Many of those who were planning to attend are now working on the front lines in the response to COVID-19 around the world. We have a responsibility to not put any of these individuals – or their home communities – at risk, nor redirect their efforts at a critical time in the response to the pandemic.
As with all IAC, we have a very rich and diverse program covering all aspects of HIV – from basic science to policies. In all there are more than 600 virtual presentations and events at the conference.
The Covid 19 pandemic has impacted HIV prevention and sexual reproductive health services to KPs and affected populations. Many outreach programs were stopped or provided limited services during the lockdown. Access to ART was also affected where multi-dispensing ART i.e. extending the ART supply is not implemented in some countries. The Covid 19 pandemic also affected the health product supply chains, including logistics and shipping in some countries.
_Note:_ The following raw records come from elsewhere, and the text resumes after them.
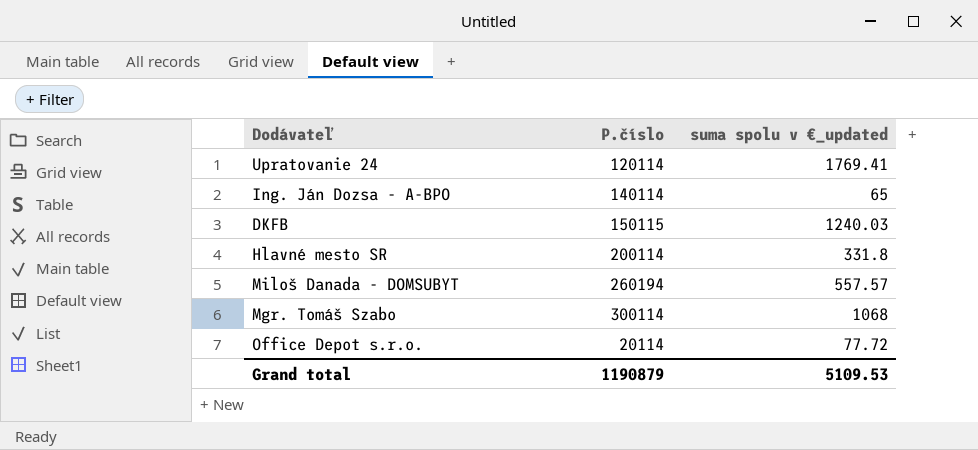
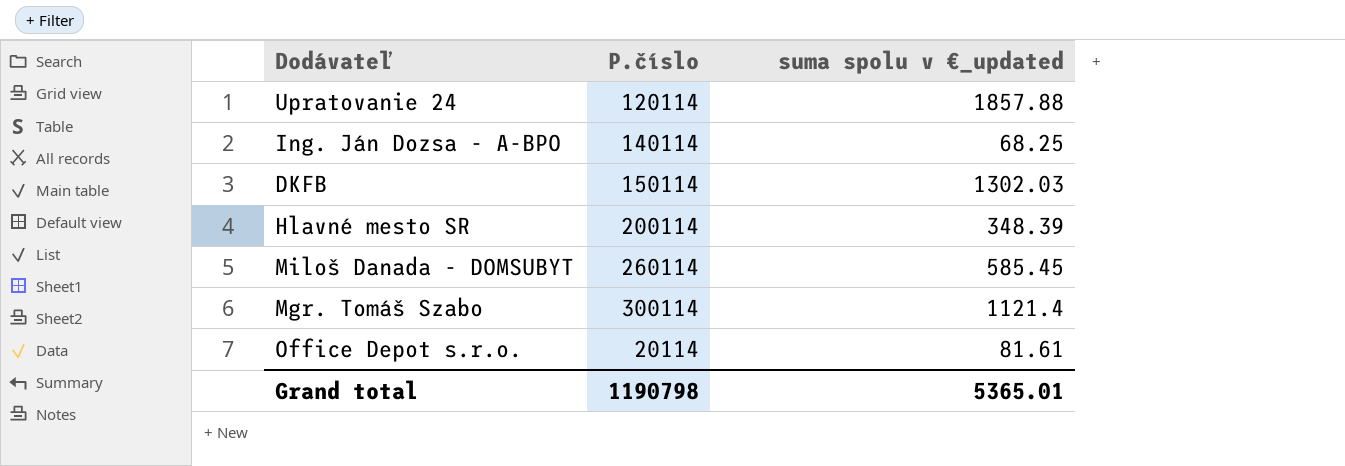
Upratovanie 24 | suma spolu v €_updated: 1769.41 -> 1857.88
Ing. Ján Dozsa - A-BPO | suma spolu v €_updated: 65 -> 68.25
DKFB | P.číslo: 150115 -> 150114
DKFB | suma spolu v €_updated: 1240.03 -> 1302.03
Hlavné mesto SR | suma spolu v €_updated: 331.8 -> 348.39
Miloš Danada - DOMSUBYT | P.číslo: 260194 -> 260114
Miloš Danada - DOMSUBYT | suma spolu v €_updated: 557.57 -> 585.45
Mgr. Tomáš Szabo | suma spolu v €_updated: 1068 -> 1121.4
Office Depot s.r.o. | suma spolu v €_updated: 77.72 -> 81.61
Grand total | P.číslo: 1190879 -> 1190798
Grand total | suma spolu v €_updated: 5109.53 -> 5365.01

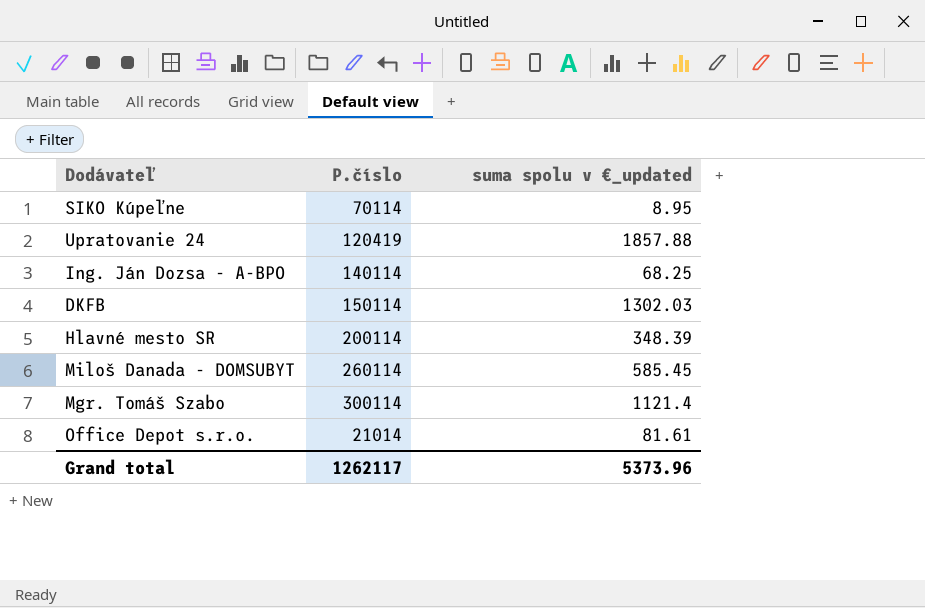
row SIKO Kúpeľne: none -> 70114 | 8.95
Upratovanie 24 | P.číslo: 120114 -> 120419
Office Depot s.r.o. | P.číslo: 20114 -> 21014
Grand total | P.číslo: 1190798 -> 1262117
Grand total | suma spolu v €_updated: 5365.01 -> 5373.96

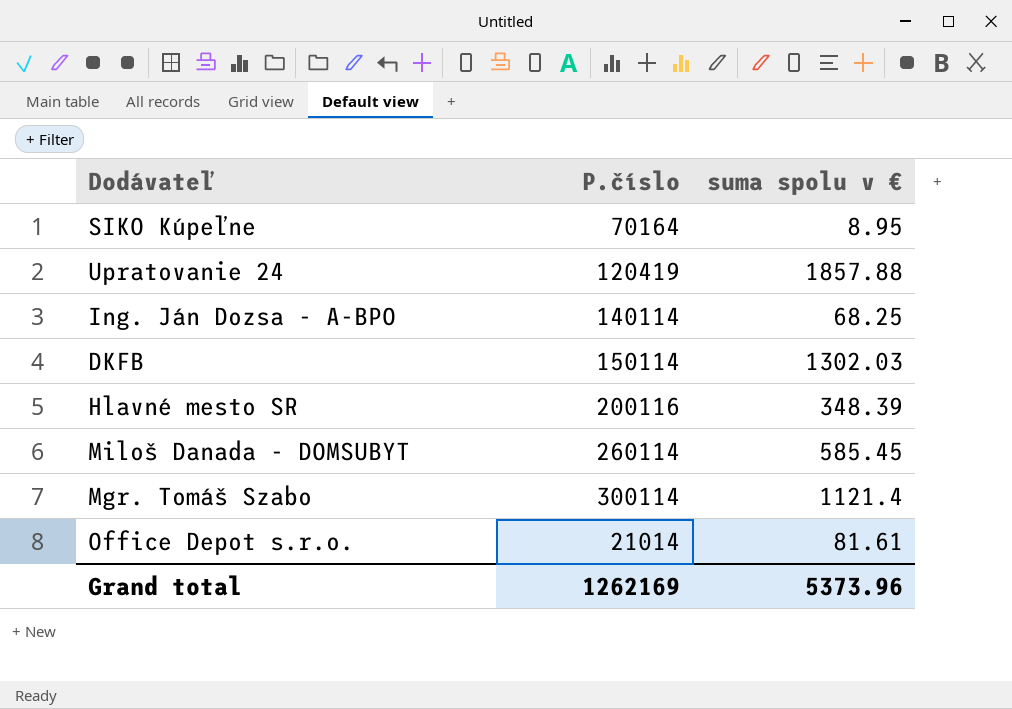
column name: suma spolu v €_updated -> suma spolu v €
SIKO Kúpeľne | P.číslo: 70114 -> 70164
Hlavné mesto SR | P.číslo: 200114 -> 200116
Grand total | P.číslo: 1262117 -> 1262169

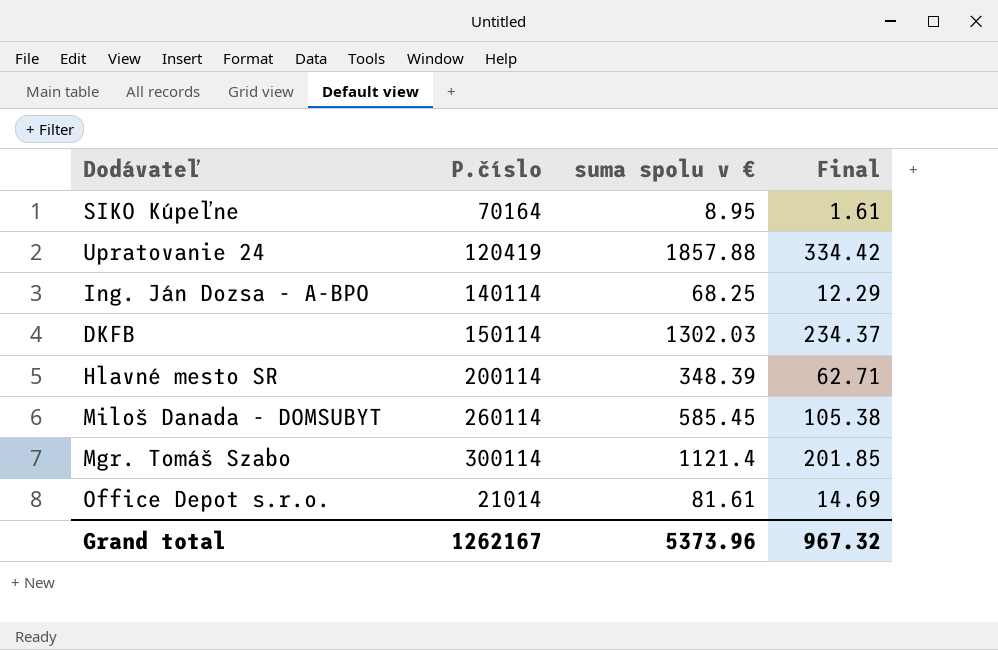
column Final | formula: none -> [suma spolu v €] * 0.18
Hlavné mesto SR | P.číslo: 200116 -> 200114
Grand total | P.číslo: 1262169 -> 1262167

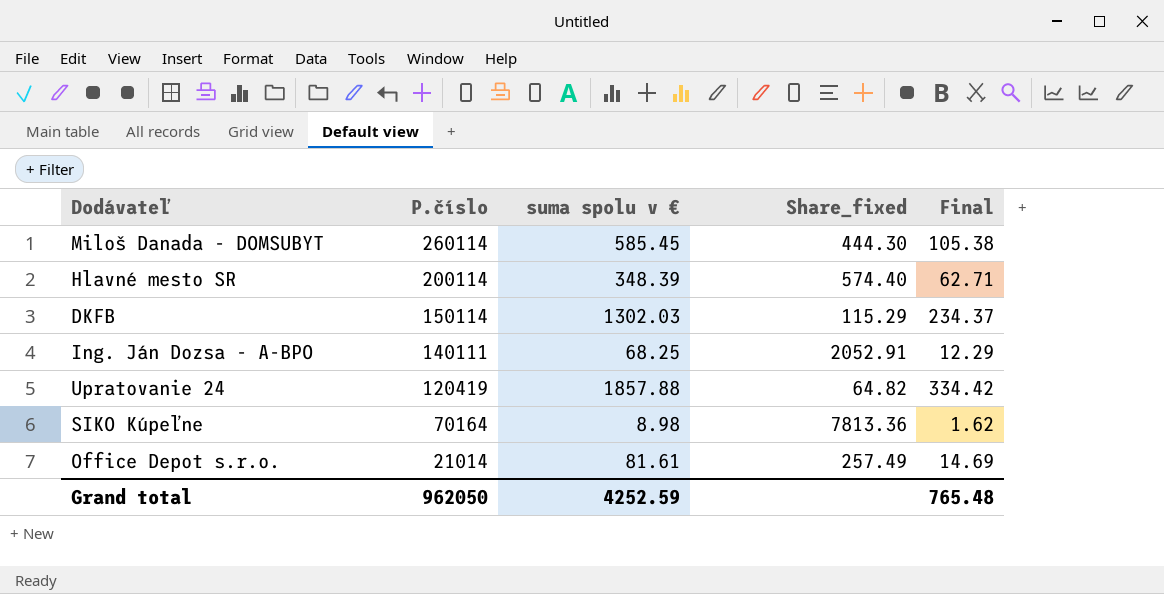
row order: none -> P.číslo descending
column Share_fixed | formula: none -> [P.číslo] / [suma spolu v €]
row Mgr. Tomáš Szabo: 300114 | 1121.4 | 201.85 -> none
Ing. Ján Dozsa - A-BPO | P.číslo: 140114 -> 140111
SIKO Kúpeľne | suma spolu v €: 8.95 -> 8.98
SIKO Kúpeľne | Final: 1.61 -> 1.62
Grand total | P.číslo: 1262167 -> 962050
Grand total | suma spolu v €: 5373.96 -> 4252.59
Grand total | Final: 967.32 -> 765.48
The increase of domestic and gender-based violence, negative social-economic impact on affected population especially sex workers, impact on mental health and quality of life, and changes in risk behaviors pattern were also observed.
In the conference, we will be discussing studies on PrEP uptake among women in PEPFAR countries and the US, the real-world impact of PrEP use in East Africa and outcomes of HIV-exposed but uninfected children in South Africa. The conference will also cover recent research on the global gag rule, its impact on communities most affected by HIV, and the latest findings on HIV vaccines and cure research.
Close collaboration with the government is vital to ensure decentralization and integration of services. Furthermore, the involvement in National Strategic Planning for HIV is important; for example in Myanmar, laboratory providers are heavily involved in the strategic planning of PSM and treatment support theme.
It is also key to work with civil society organizations (CSOs) and community groups on scaling up prevention and treatment services to key populations. Additionally, private-public partnerships - for example, working with GPs, private hospitals and CSO – are essential to scale up HIV services.